By Jovan Dučić
First published in Amerikanski Srbobran, 1942
I
Croats never cared much for Slavism, nor did they speak about Yugoslavism without distrust. They identified Slavism with Russian Orthodoxy and Yugoslavism with Balkandom. Therefore they considered both incompatible with the Croatian idea about culture, the only true culture, the Western one, that is a mostly Catholic one. And it was just as incompatible with the sincere wish of Croats to stay on a moral continent, which is first and foremost, separated, as if with a wide sea, from the eastern culture tied to the eastern Church.
Yugoslavism, once it is cleaned up from rhetorical elements, was for the Croatian mind just a political expression, not a national concept. In this Croats differed significantly from the Serbian understanding of Yugoslavism.

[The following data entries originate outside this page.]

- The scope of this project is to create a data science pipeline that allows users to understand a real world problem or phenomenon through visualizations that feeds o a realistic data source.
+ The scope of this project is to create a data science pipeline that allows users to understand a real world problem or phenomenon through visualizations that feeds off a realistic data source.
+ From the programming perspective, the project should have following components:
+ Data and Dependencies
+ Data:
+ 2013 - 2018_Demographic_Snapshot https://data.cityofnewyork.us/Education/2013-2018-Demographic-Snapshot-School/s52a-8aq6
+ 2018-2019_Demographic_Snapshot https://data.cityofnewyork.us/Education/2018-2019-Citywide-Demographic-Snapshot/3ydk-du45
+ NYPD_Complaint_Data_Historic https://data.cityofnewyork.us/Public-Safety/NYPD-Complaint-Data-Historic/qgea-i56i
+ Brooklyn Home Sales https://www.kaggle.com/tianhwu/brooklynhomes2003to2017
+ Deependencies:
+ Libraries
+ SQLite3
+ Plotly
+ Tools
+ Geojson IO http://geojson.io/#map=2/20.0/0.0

Croats never imagined the possibility of obscuring their Croatian horizon with a Yugoslav fogginess, nor to exchange their old Croatian groš for uncertain Yugoslav money. I believe that today, “at the end of it all”, which is to say after everything which we have lived through and experienced, the following could be said: in Croatian view no one was a good Yugoslav without being a bad Croat.

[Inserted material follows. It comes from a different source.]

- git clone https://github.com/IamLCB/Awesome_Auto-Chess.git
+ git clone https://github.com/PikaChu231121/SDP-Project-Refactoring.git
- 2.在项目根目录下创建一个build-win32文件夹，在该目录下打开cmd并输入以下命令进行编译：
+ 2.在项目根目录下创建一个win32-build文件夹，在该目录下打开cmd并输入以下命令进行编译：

In general, Slavism among the Catholic Slavs was always weaker than their Catholicism; and Catholic Slavs themselves felt instinctively that those two feelings do not go together. Slavdom in its general idea about life, relationship of man to his God is completely Hellenic, which can be seen by its cheerfulness and philanthropy; and a Catholic Slav represents a deformation which comes from the conflict of his young Slavic blood, healthy and optimistic, with the Catholic mysticism, derived from a different blood and a different idea about life. Slavdom and Catholicism are contradictory. The fatality of this case can be seen enough in the histories of Catholic Slavic peoples.
The Orthodox peoples are tied between themselves doubly: by race and faith. Even if they are tied to the Greeks and Romanians only by faith, but not by race, they are tied with them through the common historical experiences. Namely, they all suffered under Mongols or Turks. Therefore this makes another double bond between these peoples: by faith and by history. We should add that they also all inherited the virtues of the Byzantine culture and art, which served as the role model for the West for several centuries (ex Oriente lux). This spiritual family from the White to the Aegean and Adriatic seas, becomes therefore a very interesting bloc, primarily in a moral sense. This feeling of kinship sometimes went as far as familial feelings.

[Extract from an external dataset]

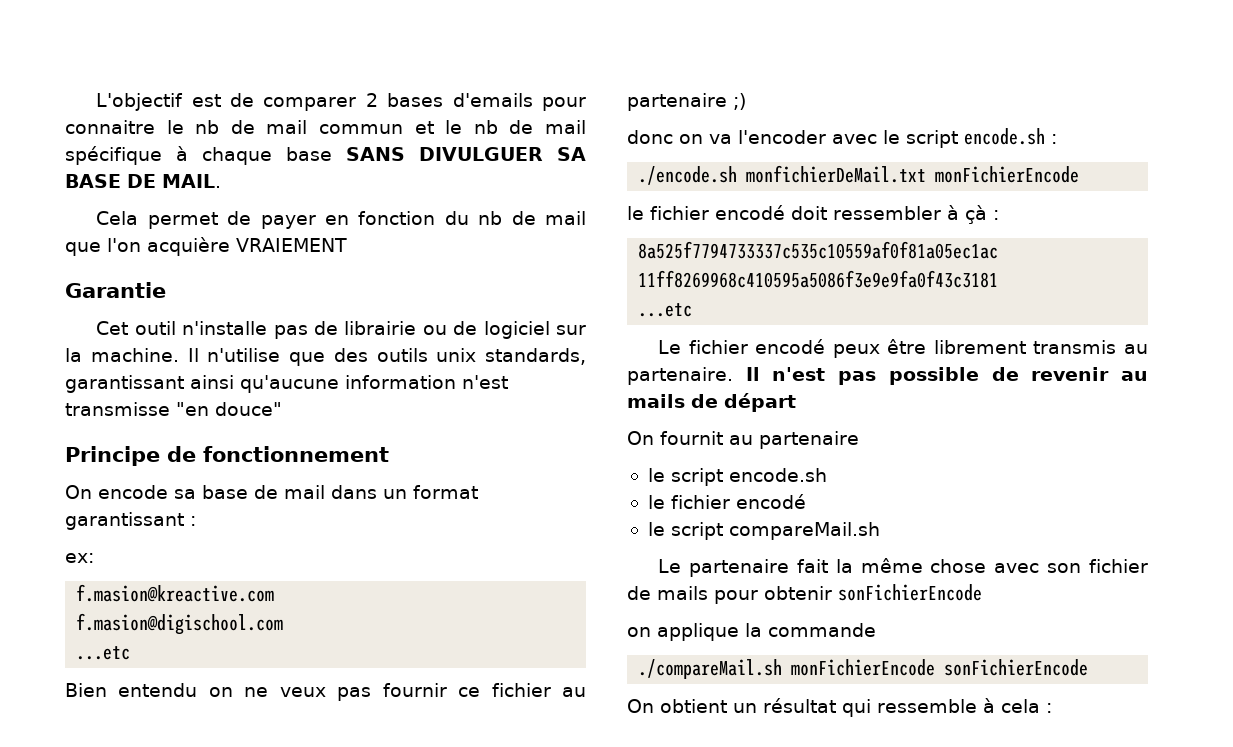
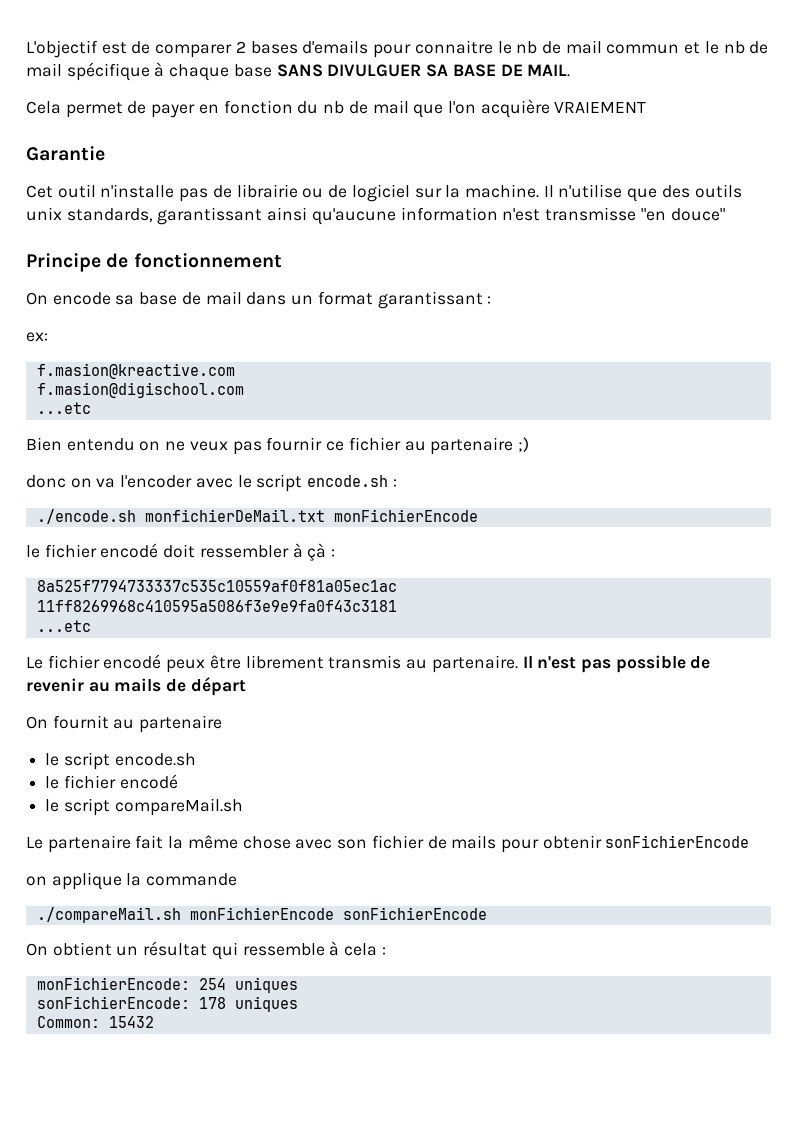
+ monFichierEncode: 254 uniques
+ sonFichierEncode: 178 uniques
+ Common: 15432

Croatdom, to the contrary, separated from that Slavic bloc by Austria and Hungary, and suppressed well into the south-west, was much divided from other and bigger Catholic Slavs. The ties between Zagreb and Warsaw were always insignificant. But Croatia gravitated towards the groups of their faith that much more naturally, which are closer, leaving aside the groups of their own race, which were further and far away. When Croats fought with Rome to get Slavic service in the church, this only meant that Catholicism would become an even greater ultima refugium for its people, in danger of Orthodoxy, than of Islam.
For Orthodox Slavs it could be said that Orthodoxy binds them together even more than a Slavic blood. This was seen when Russia helped the Serbian Uprising against the Turks whenever it was not itself hindered by others, especially Napoleon. Czar Alexander I thus helped our First Uprising and Alexander II liberated at Plevna Orthodox Bulgaria. Russian services to the Orthodox Greece were great as well. Even if Russia later at the San Stefano Congress went too much on the side of its child from Plevna, this was a policy of Slavic Russia which was truly outside of its tradition.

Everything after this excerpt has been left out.